6.07.2020

Proszę, narysuj mi baranka

3/4 osób z mojego otoczenia, którym pokazałam ten obrazek, miała jedyne słuszne skojarzenie. Również moi chłopcy, w związku z czym uważam, że są wystarczająco dobrze przygotowani czytelniczo. Nawet jeśli w tej chwili tylko Filip jest aktywnym czytelnikiem, choć od klasyki woli fantasy.
A to moja wczorajsza trasa rowerowa, w sumie niezbyt długa, ale cieszę się i z tego. Bo lewa, połamana ręka niestety na dłuższych trasach boli, a w prawej odzywa się cieśń nadgarstka. Drętwienie bywa niekiedy tak nieznośne, że muszę zrobić przerwę. Na co dzień nie przeszkadza mi za bardzo, ale już na rowerze tak. No i mam zagwozdkę. Bo ruszać się trzeba, spacery to za mało, z rowerem może być problem, fitness wymagający obciążania nadgarstka odpada- jeszcze długo nie będzie szansy. Marzy mi się joga, ale nawet zwykłego psa z głowa w dół nie zrobię, o desce czy kiju muszę zapomnieć na jeszcze długo, a nie wiem czy wskazane jest zawracanie głowy instruktorce swoimi wybrakowanymi możliwościami.
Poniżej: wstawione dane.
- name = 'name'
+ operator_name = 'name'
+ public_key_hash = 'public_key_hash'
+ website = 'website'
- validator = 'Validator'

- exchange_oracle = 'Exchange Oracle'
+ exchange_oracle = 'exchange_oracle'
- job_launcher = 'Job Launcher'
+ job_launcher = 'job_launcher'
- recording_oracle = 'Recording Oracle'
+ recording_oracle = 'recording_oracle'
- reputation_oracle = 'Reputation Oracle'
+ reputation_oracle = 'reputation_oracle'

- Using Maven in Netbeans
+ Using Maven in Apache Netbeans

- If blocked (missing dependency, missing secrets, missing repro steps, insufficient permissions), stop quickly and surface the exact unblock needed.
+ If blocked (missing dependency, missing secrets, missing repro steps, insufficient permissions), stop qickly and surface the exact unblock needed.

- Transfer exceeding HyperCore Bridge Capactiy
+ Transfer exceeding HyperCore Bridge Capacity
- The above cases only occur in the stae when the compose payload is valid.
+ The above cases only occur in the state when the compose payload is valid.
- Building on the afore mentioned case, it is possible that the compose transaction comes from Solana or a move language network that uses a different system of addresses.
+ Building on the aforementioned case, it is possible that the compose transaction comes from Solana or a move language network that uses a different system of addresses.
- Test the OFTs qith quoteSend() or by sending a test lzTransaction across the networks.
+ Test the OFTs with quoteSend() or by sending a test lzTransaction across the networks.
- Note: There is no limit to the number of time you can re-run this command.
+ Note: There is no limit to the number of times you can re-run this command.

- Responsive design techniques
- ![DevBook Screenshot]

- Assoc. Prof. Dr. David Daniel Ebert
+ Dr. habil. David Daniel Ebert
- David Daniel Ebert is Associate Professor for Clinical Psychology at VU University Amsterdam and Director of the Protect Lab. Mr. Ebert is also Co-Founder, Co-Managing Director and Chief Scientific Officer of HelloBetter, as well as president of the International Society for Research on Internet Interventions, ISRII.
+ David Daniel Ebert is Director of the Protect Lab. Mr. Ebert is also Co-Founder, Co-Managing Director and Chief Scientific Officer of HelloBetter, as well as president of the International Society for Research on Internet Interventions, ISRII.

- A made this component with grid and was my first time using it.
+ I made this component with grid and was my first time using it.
Do samodzielnych ćwiczeń zmusić się nie umiem. A waga nieubłagalnie rośnie i zaczyna mnie przerażać. Zostaje chyba tylko bieganie- po cichu myślę o nim od lat, ale tylko myślę. Oczywiście z roweru nie zrezygnuję, choć w trakcie tej trasy miałam kilka sms-ów z pytaniami dlaczego nie odpowiadam (bo jadę) i czy na pewno wszystko ok (jasne, staram się nie popełniać tego samego błędu po raz drugi). Nadchodzący tydzień pogodowo zapowiada się idealnie- bez upałów i bez deszczu, chyba dobrze byłoby spróbować. Wiem, że na razie to nie nadaję się do biegania, bo już przy szybszym marszu łapię zadyszkę, ale ściągnęłam aplikację, która podobno ma mi pomóc. Zaczynamy od marszu na przemian z bieganiem, tak po minutce. Zobaczymy na ile mi się to uda, ale skoro Filip biega po 10 km dziennie to może i ja mogłabym nie być gorsza. Spróbuję, a nuż się uda...

6 komentarzy:

  1. Bieganie u mnie odpada, teraz chodzimy po górach, wczoraj mój licznik pokazał 40.000 kroków, ale nie uwzględnił wspinaczki...

    OdpowiedzUsuń
    Odpowiedzi
    1. Kocham góry, ale niestety mam ogromny problem ze wspinaczkami- muszę łapać oddech dosłownie co kilka metrów

      Usuń
  2. Bieganie to nie moja bajka, nigdy nie była. Samej tez mi się nie chce ruszać. Ograniczyłam ilość jedzenia, już mi nie przeszkadza, nie czuję głodu, staram się mniej cukru używać i tyle. Powinnam się do większego ruchu zmobilizować, ale mi się nie chce :( Biegaj jeśli możesz, jesteś wielka!

    OdpowiedzUsuń
    Odpowiedzi
    1. Wielka to może jeszcze nie, raczej coraz bardziej obszerna. A z wiekiem coraz bardziej mam ochotę na aktywność

      Usuń
  3. Mnie jakoś nie udaje się ruszać więcej. Gratuluję.